Пришла с улицы Светочка и начала что-то лепетать, но мама ее быстро остановила:

— Тише! Братик Боренька занимается!

— А-а!.. — Светочка перешла на шепот. — Ну, я тихо. Я рисовать буду, мама, ладно?

— Ладно, ладно! Садись и рисуй.

Борис принялся за историю. Историю он любил, любил свободные, воодушевленные рассказы Зинаиды Михайловны, любил обнаруживать за внешним ходом событий ясные линии исторической закономерности, но времени этот предмет, откровенно говоря, отнимал чуть ли не больше, чем остальные. Особенно если прорабатывать все источники, какие указывала Зинаида Михайловна.

Когда Борис прочитал первый раз страницы учебника по истории, пришла соседка Агриппина Васильевна, мать Сеньки Боброва. Обладательница зычного голоса, она могла говорить часа по полтора подряд обо всем, что приходит на ум, а может быть, минуя ум, прямо на язык. Но мама быстро учла это обстоятельство.

— А мы, Агриппина Васильевна, пойдемте на кухню. А то видите: парень у меня занимается…

— Все сидит? — охотно подхватила подвернувшуюся тему Агриппина Васильевна. — Как ни зайду — все сидит. И что их так мучают? Этак мозга за мозгу заскочит. А всего все равно не узнаешь. Век учись, говорят, а дураком помрешь. И никакой радости!..

— И не говорите! — сокрушенно вторит ей мать. — Ну, пойдемте, Агриппина Васильевна, там и поговорим!

— А мой Сенька отмучился! Ну, ученье к нему, правда, не приставало, — не унималась Агриппина Васильевна. — Зато теперь нос задирает: я рабочий человек. А какой он рабочий человек? Подумаешь, третий разряд получил! На него только рубахи стирать!

Агриппина Васильевна успела наговорить еще с три короба, прежде чем Ольге Климовне удалось увести ее на кухню.

Борис прочитал историю второй раз, потом, закрыв глаза, мысленно составил себе план того, о чем он сейчас читал. Затем он проверил еще раз даты, имена, и с историей, можно считать, было покончено.

В это время пришел отец. Он молча переоделся, пошептался о чем-то со Светланой, погладил ее по голове, потом пошел умываться, а вернувшись, разулся и лег на диван — читать газету.

После истории шла химия. Науку эту Борис недолюбливал еще с прежней школы, где преподавала ее злая Селитра, нелюбимая ребятами учительница. Не повезло с химией и в этой школе. Здесь вел ее учитель, Николай Павлович, преподававший в трех школах.
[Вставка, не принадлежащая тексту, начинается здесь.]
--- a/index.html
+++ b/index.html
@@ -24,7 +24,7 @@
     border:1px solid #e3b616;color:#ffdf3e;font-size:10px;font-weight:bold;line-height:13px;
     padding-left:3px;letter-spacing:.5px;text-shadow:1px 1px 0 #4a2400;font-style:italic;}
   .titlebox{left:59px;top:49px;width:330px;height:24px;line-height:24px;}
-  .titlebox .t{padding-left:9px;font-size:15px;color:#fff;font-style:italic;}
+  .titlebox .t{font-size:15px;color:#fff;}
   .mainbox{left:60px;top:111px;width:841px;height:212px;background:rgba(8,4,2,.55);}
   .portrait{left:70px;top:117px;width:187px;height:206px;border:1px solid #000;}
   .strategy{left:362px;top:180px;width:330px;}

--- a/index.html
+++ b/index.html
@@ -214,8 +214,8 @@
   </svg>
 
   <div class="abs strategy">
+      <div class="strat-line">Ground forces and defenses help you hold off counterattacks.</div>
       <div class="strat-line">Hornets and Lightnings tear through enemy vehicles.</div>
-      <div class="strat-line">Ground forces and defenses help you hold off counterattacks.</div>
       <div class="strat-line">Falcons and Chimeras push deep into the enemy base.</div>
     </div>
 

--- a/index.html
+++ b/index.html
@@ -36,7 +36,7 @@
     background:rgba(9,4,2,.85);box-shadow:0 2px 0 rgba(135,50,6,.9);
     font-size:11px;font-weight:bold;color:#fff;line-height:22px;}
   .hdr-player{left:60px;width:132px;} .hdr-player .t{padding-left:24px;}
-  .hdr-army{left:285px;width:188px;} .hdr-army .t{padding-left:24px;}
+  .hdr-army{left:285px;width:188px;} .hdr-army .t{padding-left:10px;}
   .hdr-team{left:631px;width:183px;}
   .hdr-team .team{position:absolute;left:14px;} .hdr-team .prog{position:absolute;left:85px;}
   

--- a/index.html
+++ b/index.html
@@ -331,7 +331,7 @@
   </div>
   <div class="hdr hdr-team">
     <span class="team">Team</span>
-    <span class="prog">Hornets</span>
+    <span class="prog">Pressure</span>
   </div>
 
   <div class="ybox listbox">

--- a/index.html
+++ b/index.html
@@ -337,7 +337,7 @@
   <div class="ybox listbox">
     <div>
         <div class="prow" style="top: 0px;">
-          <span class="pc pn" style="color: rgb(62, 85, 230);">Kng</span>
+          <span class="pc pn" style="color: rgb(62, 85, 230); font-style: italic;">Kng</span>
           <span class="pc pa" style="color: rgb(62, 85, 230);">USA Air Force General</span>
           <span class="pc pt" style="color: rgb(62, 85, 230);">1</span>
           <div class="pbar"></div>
Работал он кое-как и вместо опытов предпочитал иметь дело с доской и мелом. По поводу его уроков ребята острили: «Что мы возьмем?.. Возьмем мел плюс доска, получится формула».

Борис пересилил в себе закоренелую неприязнь к химии, но все-таки учить ее было скучно и трудно. Он почувствовал вдруг неодолимую потребность встать и с кем-нибудь повозиться, размяться, лишь бы не корпеть над книгой. Он и в самом деле вскочил и выкинул какое-то необыкновенное коленце.

— Эге, брат, да ты и плясать мастер! — усмехнулся отец.

— Ох, и не люблю ж я эту злосчастную химию! — признался Борис.

— А ты попляши, попляши!

— Да… Если бы ты только знал эти формулы! Такие противные! Заучиваются трудно, забываются легко.

— А ты не заучивай. Ты разберись! Все заучивать — головы не хватит. А когда поймешь, что к чему, тогда все само на свое место ложится, — сказал Федор Петрович, откладывая в сторону газету: — В этом, гляжу я, школа у вас плохую сторону имеет: учите вы много, а делаете мало.